I did nine years in Denver, giving me a lot of experience with an urban, higher crime area. When I was working there, I dealt with gang violence, shootings and homicides. The domestics, the crime, drugs, amount of calls you go on and how big they are, and how many people a call can take, all of that helped me learn. I’m glad to have experienced that, but not something I would want to go back to. Having that background and knowledge is something I can bring to the department. Young kids who are just out of the academy or have never worked a big call, the expertise I have can be helpful.
Because of your experience, do you feel that you will act as an unofficial mentor for the younger, less experienced officers?
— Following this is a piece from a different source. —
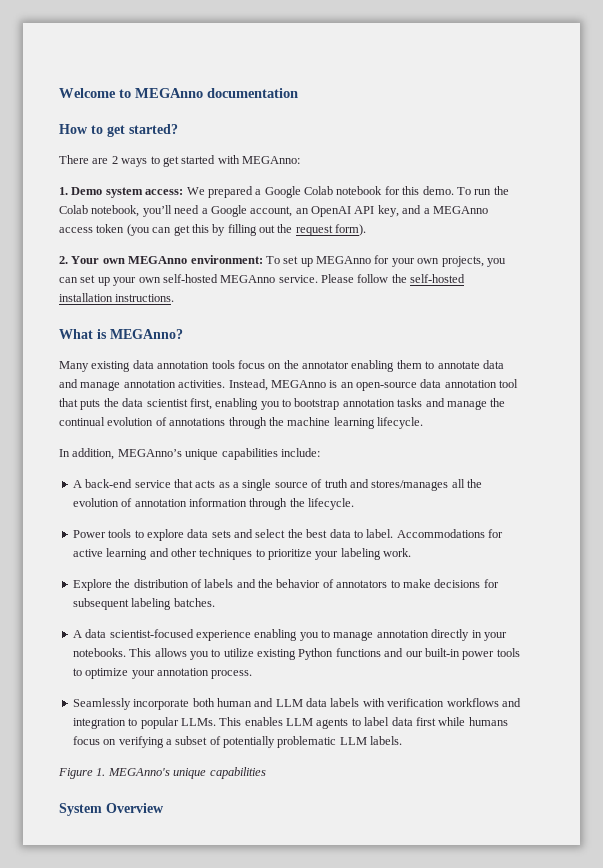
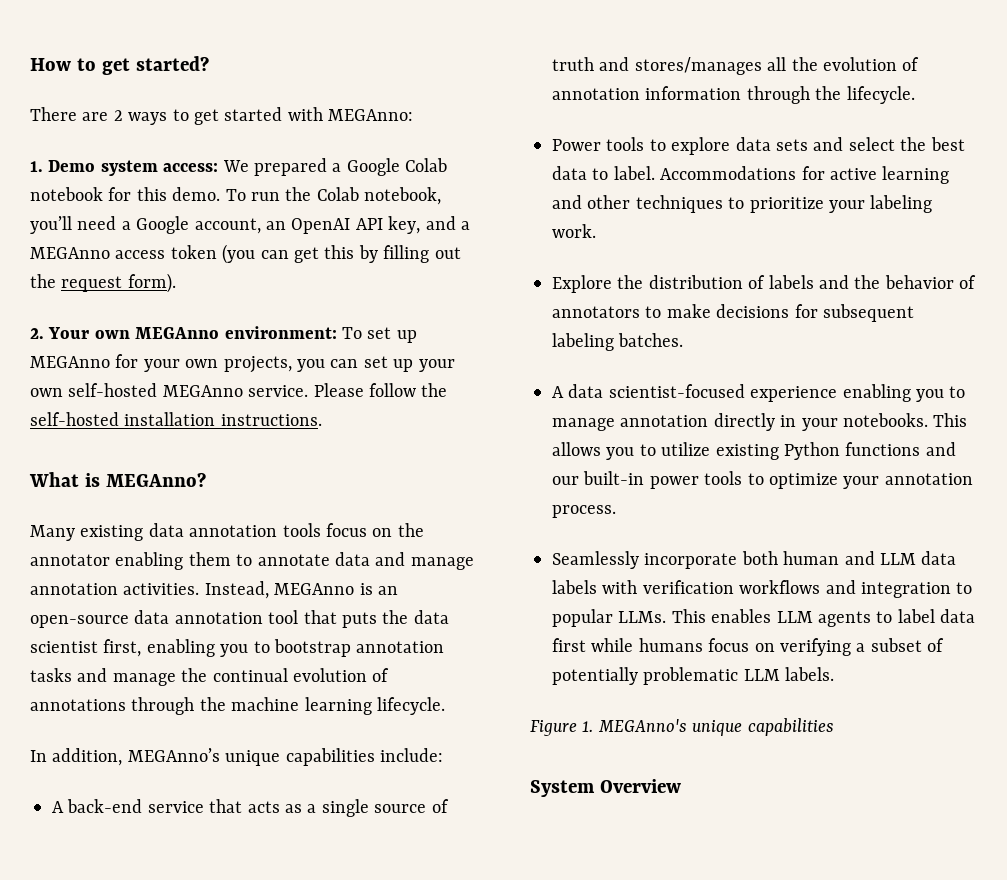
- Welcome to MEGAnno documentation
I would love to act as a mentor for some of the officers here. If one of the younger kids wanted to come in and pick my mind, I would absolutely welcome that. It’s neat. At the same time, I’m going to be picking these guy’s minds because they know how things work here, how to do the paperwork. Some of these new kids who are coming straight out of the academy, they’ll be bringing in new information that I don’t know, but they can also benefit from being around someone who has 17 years of experience. I think it will be a give-and-take relationship.
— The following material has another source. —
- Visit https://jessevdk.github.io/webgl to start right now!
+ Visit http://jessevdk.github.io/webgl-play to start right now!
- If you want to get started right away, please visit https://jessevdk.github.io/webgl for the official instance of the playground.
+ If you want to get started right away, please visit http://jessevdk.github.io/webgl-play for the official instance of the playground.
What are your goals for your future at the EPD?
All officers have a shelf life of how long they want to be on the street. Some want to stay longer than others. A year after I moved to Woodland PD, I began serving as a detective. It took me close to two years to really get it down. I really loved doing detective work. I think in the next few years, with the growth of the town and some of the calls that we get, the EPD might see a position like that open up. Right now, investigations take officers off the streets to do follow-up. This wouldn’t be as necessary with an investigation-focused position. My ideal would be to work that position if it is created. I enjoy it so much.
Outside of policing, what do you do in your off time?
I love to barbecue. I have a flat grill and a smoker, and I love smoking ribs. It is so fun, especially in the summer. Have people over, pop a couple of beers, grilling and smoking burgers or pork chops. It can be so relaxing. My daughters are also really into BTS and Korean pop music. I got really into it with them and now we go to Korean pop concerts together. I went to California with my daughters back in 2019 to see BTS and it was so awesome. I am now a big BTS fan. I think learning about Korean pop and Korean and East Asian culture, it has opened my eyes a lot to other culture groups and how they do things.